What you produce should be an exact transcription of the data, minus any pictures.

DATA RECORDS: Begin

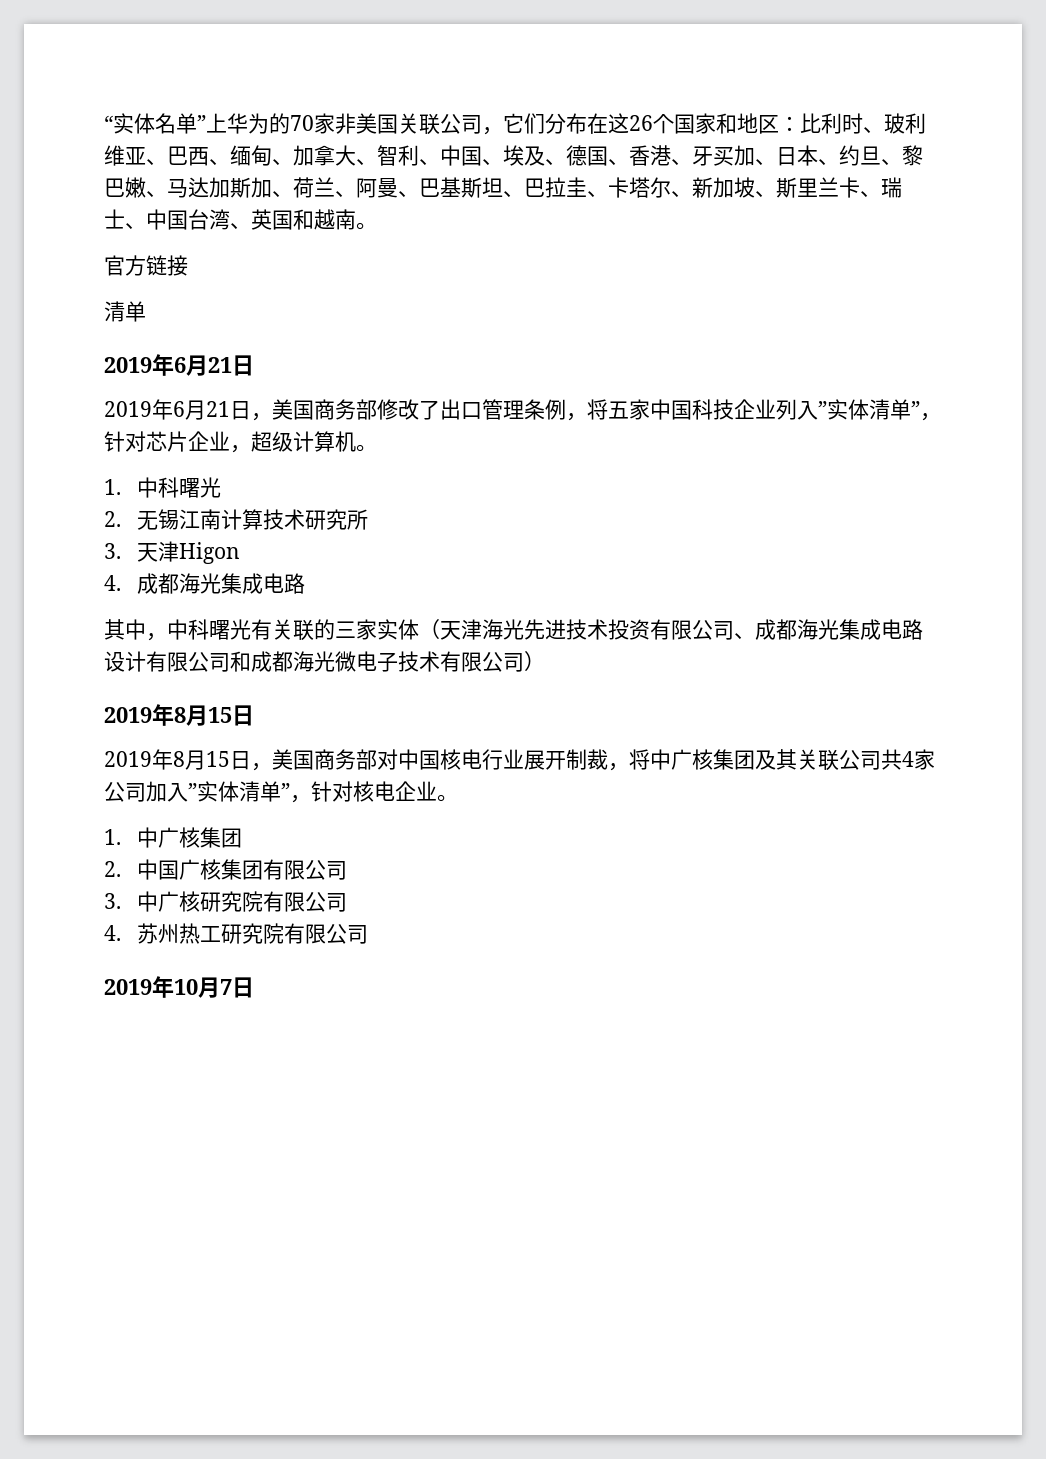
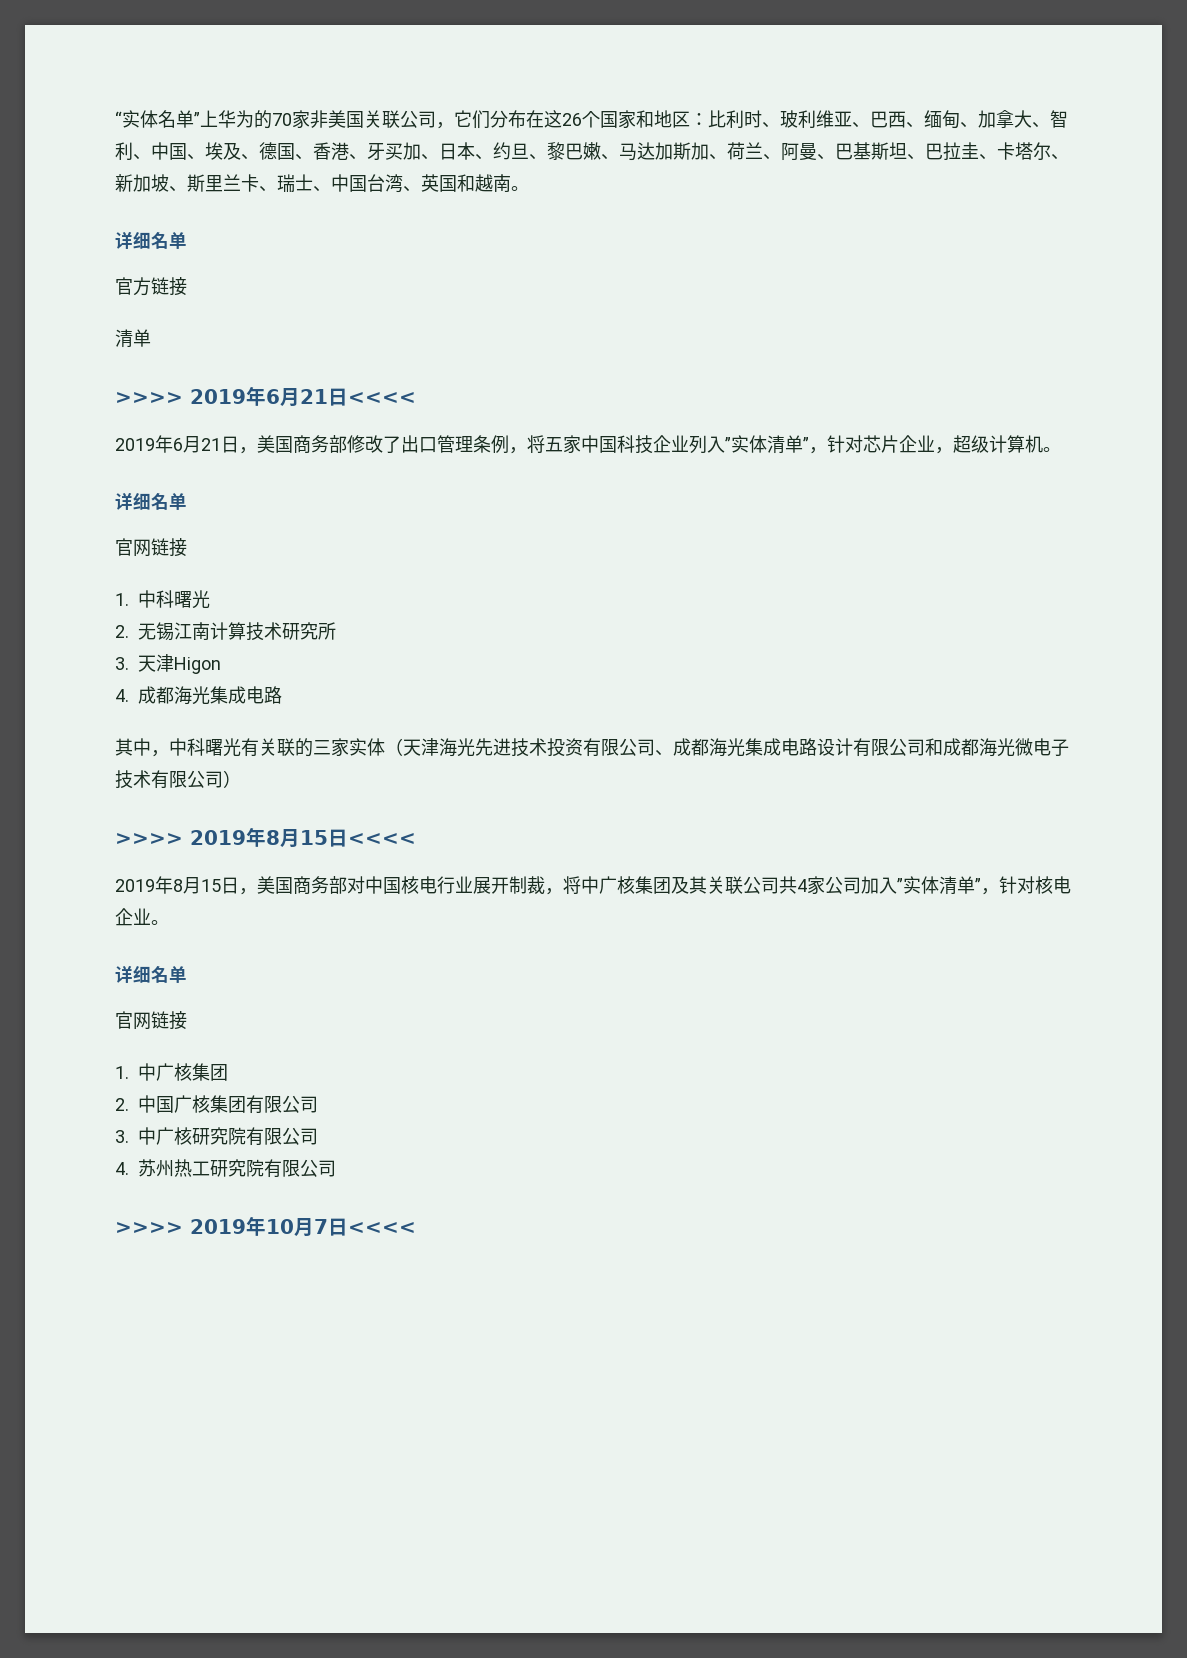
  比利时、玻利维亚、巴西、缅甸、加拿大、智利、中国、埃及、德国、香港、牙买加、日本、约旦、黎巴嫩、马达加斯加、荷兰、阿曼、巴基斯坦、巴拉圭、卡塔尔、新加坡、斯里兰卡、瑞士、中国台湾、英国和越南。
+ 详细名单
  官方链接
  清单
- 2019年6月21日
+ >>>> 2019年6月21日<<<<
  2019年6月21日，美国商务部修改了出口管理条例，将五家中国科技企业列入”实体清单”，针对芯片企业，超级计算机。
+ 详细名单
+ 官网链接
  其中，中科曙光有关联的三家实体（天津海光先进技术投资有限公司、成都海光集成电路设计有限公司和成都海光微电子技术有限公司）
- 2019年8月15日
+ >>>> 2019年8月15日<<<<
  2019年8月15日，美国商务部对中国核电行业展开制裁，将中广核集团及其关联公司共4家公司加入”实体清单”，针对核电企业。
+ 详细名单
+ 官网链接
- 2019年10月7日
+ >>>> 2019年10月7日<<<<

DATA RECORDS: End

[TASK OUTPUT]
  比利时、玻利维亚、巴西、缅甸、加拿大、智利、中国、埃及、德国、香港、牙买加、日本、约旦、黎巴嫩、马达加斯加、荷兰、阿曼、巴基斯坦、巴拉圭、卡塔尔、新加坡、斯里兰卡、瑞士、中国台湾、英国和越南。
+ 详细名单
  官方链接
  清单
- 2019年6月21日
+ >>>> 2019年6月21日<<<<
  2019年6月21日，美国商务部修改了出口管理条例，将五家中国科技企业列入”实体清单”，针对芯片企业，超级计算机。
+ 详细名单
+ 官网链接
  其中，中科曙光有关联的三家实体（天津海光先进技术投资有限公司、成都海光集成电路设计有限公司和成都海光微电子技术有限公司）
- 2019年8月15日
+ >>>> 2019年8月15日<<<<
  2019年8月15日，美国商务部对中国核电行业展开制裁，将中广核集团及其关联公司共4家公司加入”实体清单”，针对核电企业。
+ 详细名单
+ 官网链接
- 2019年10月7日
+ >>>> 2019年10月7日<<<<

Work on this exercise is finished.